Petula: Well, I'm a southpaw
and I think this will confuse him, particularly with his brain problem.
(Cut to the ring.
Floodlight. The night of the big fight. Murmur of a huge crowd. Excitement,
cigar smoke rising in front of the camera. Bustle of activity all around In
medium close-up the master of ceremonies walks out into the middle of the ring,
and takes the microphone.)
Master of Ceremonies: My
lords, ladies and gedderbong... On my right, from the town of Reigate in the
county of Kent, the heavyweight... (unintelligible) Mr Ken Clean-Air
Systems!... (applause, cut to Ken's corner; Ken raises his arms above his head)
and on my left! Miss Petula Wilcox.
(Superimposed caption
appears on the screen: ROUND 1 For the first time we see Petula dance out into
the middle of the ring, frail and lovely in a white muslin dress, with a bow in
her hair and boxing gloves.
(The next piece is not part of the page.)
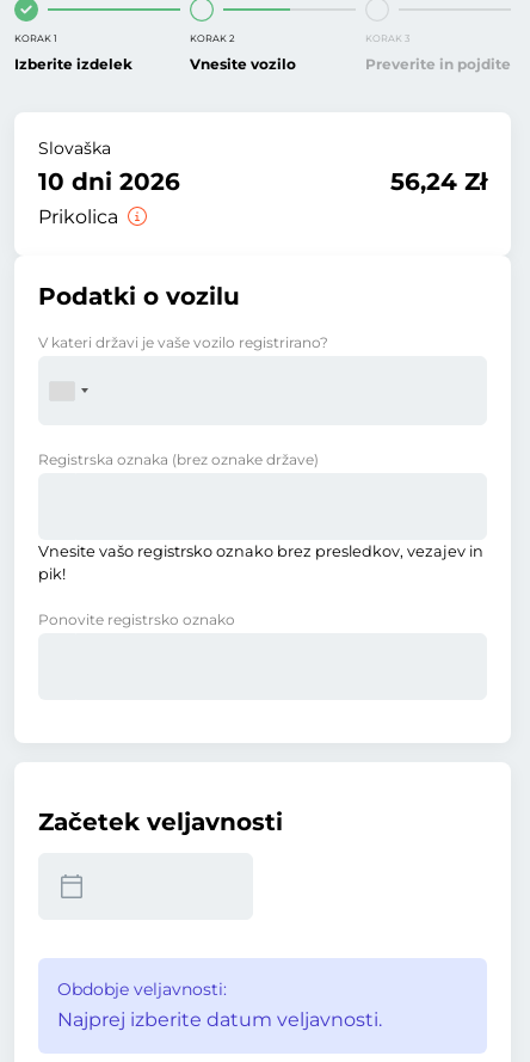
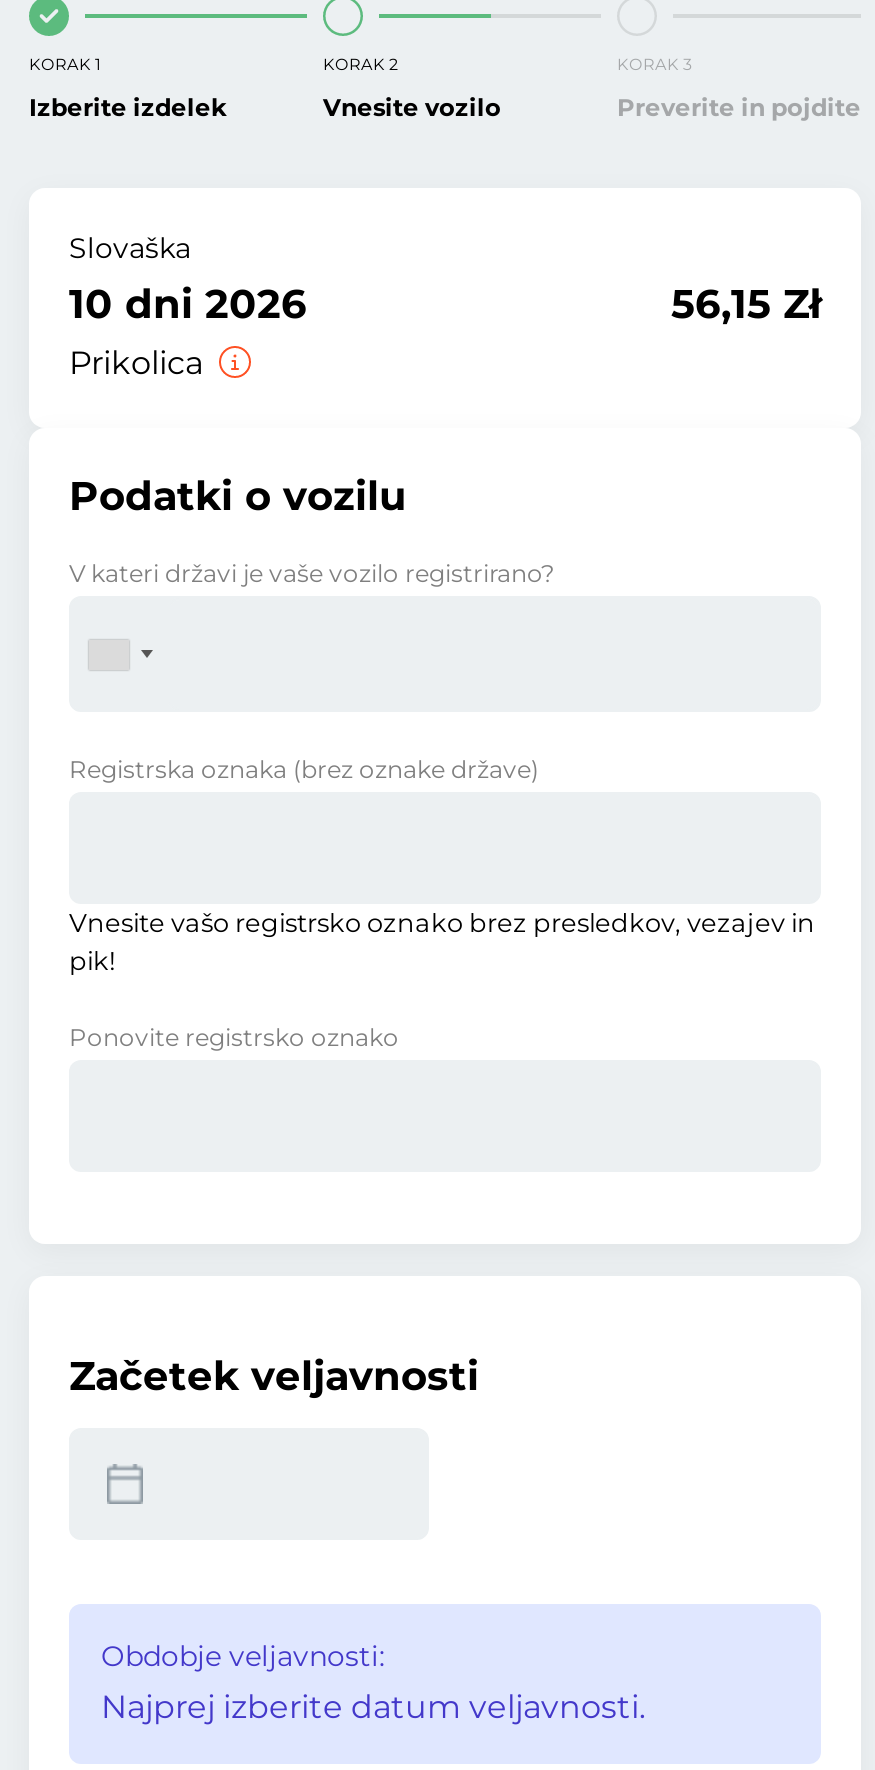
[390,167,487,196] 56,24 Zł -> [671,280,821,328] 56,15 Zł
The referee bring them together, cautions them and
then they separate. The bell goes. As speeded-up as we can manage and with the
same stupendous sound effects as for all-in cricket, Ken belts the hell out of
Petula. While this goes on, we hear a few voice overs.)
Colonel Type: I think
boxing's a splendid sport - teaches you self-defense.
Critic: Obviously boxing
must have its limits, but providing they're both perfectly fit I can see
nothing wrong with one healthy man beating the living daylights out of a little
schoolgirl.
Voice: It's quick and it's
fun.
(Boxing match is still in
full swing as we cut away to the Grill-o-mat snack bar.)